▶ [WORK TASK] Look below for the line that contains "Liberation Serif, serif", then copy it and each following line exactly, through and including the line that contains "html: none ->".

▶ [Data items]
□ □ □ □ □ □ □
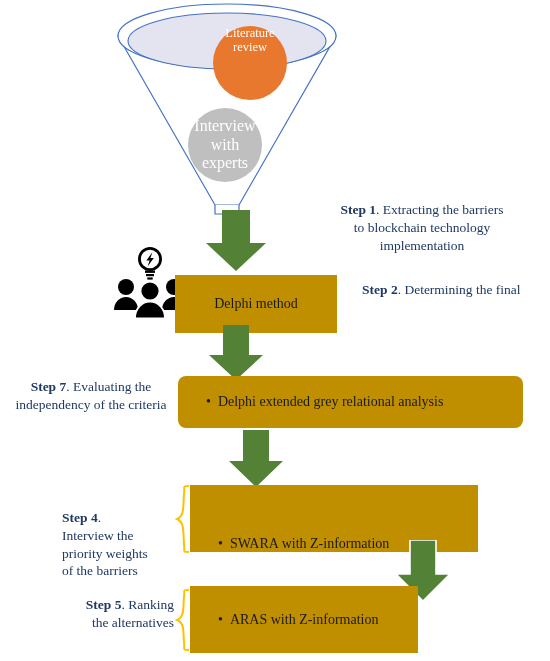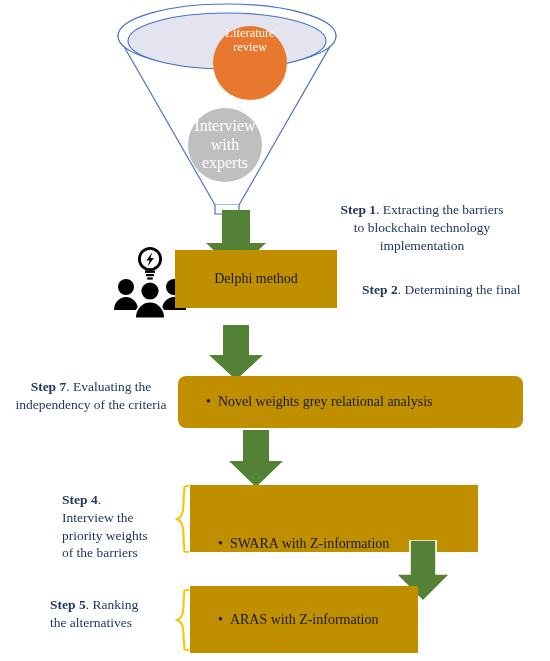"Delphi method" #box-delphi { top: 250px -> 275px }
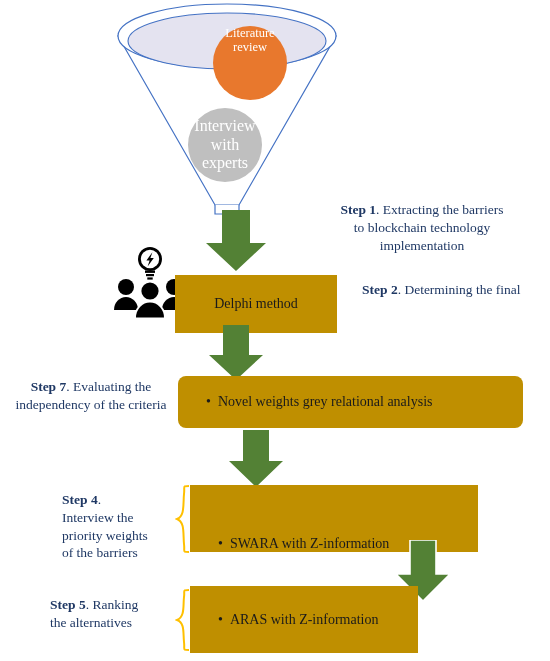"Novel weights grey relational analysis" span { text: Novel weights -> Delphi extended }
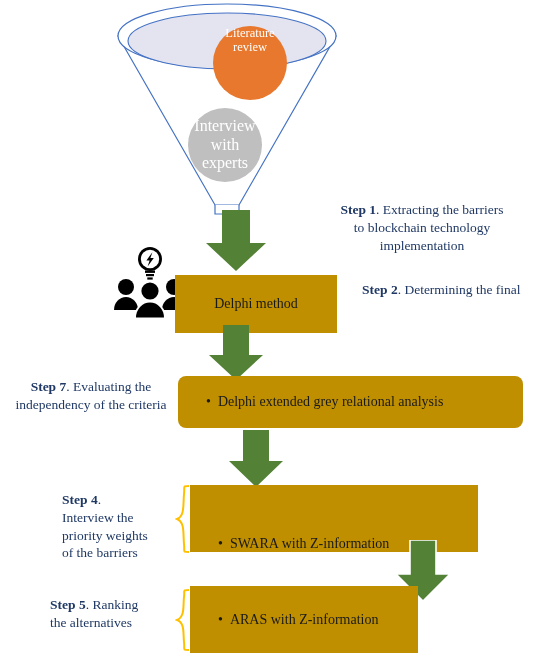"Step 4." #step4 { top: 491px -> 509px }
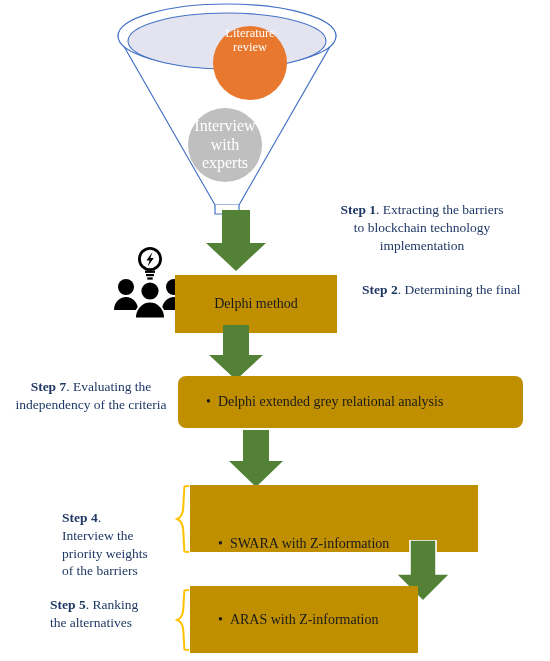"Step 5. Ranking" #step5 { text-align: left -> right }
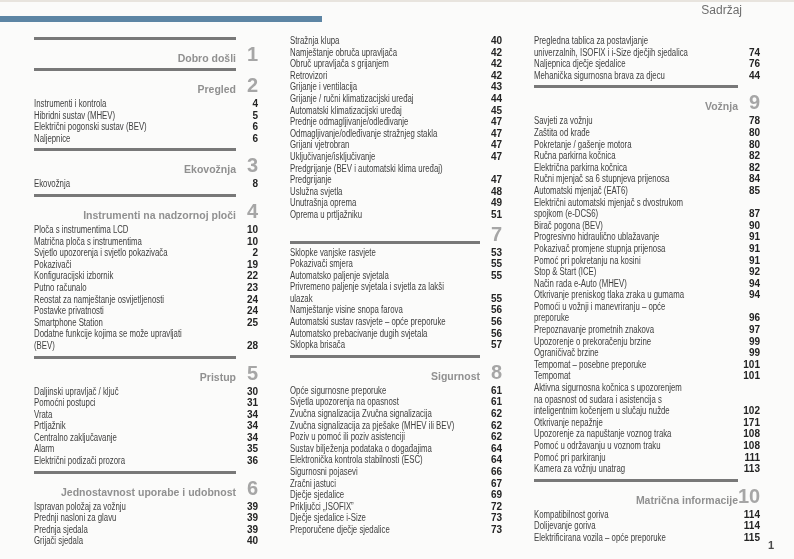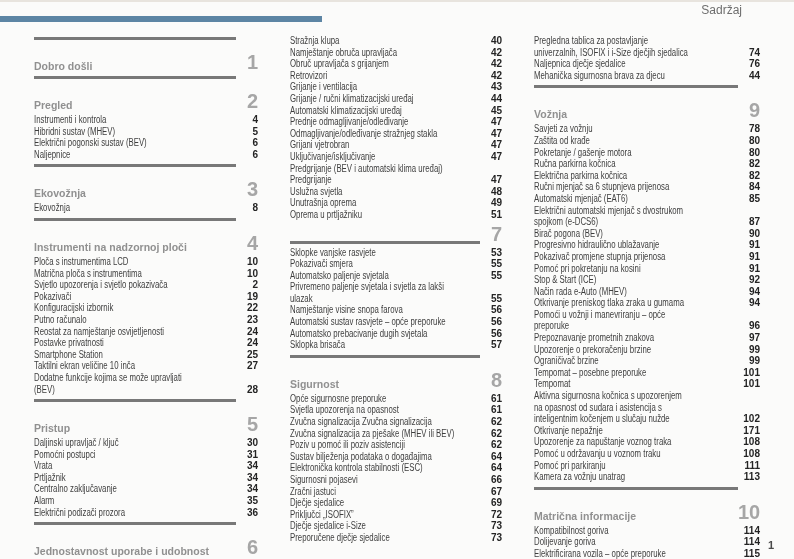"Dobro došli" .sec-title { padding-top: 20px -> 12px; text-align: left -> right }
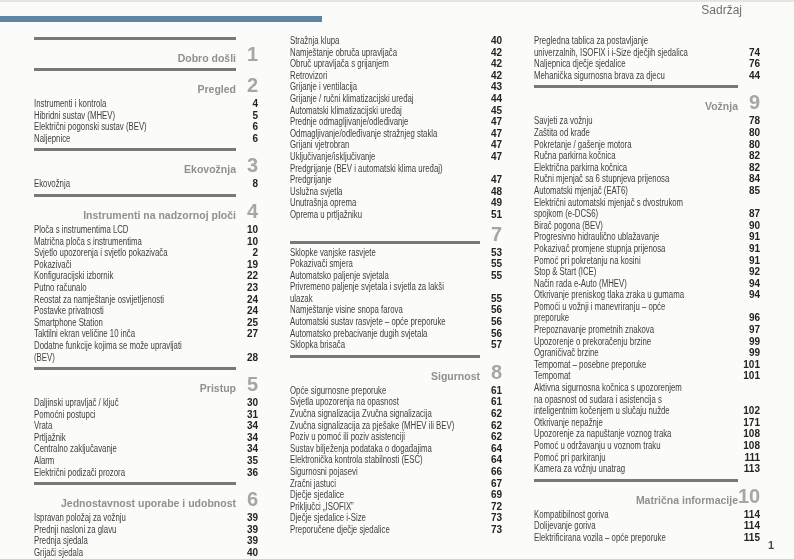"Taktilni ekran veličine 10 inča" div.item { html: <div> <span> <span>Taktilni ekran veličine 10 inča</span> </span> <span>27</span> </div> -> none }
□ □ □ □ □ □ □
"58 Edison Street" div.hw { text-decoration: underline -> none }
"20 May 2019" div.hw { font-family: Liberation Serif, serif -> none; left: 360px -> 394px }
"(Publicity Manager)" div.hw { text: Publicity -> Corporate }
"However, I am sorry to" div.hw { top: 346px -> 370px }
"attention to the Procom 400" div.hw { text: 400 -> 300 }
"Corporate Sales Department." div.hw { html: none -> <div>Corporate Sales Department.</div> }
□ □ □ □ □ □ □
▶ [TASK RESPONSE]
"20 May 2019" div.hw { font-family: Liberation Serif, serif -> none; left: 360px -> 394px }
"(Publicity Manager)" div.hw { text: Publicity -> Corporate }
"However, I am sorry to" div.hw { top: 346px -> 370px }
"attention to the Procom 400" div.hw { text: 400 -> 300 }
"Corporate Sales Department." div.hw { html: none -> <div>Corporate Sales Department.</div> }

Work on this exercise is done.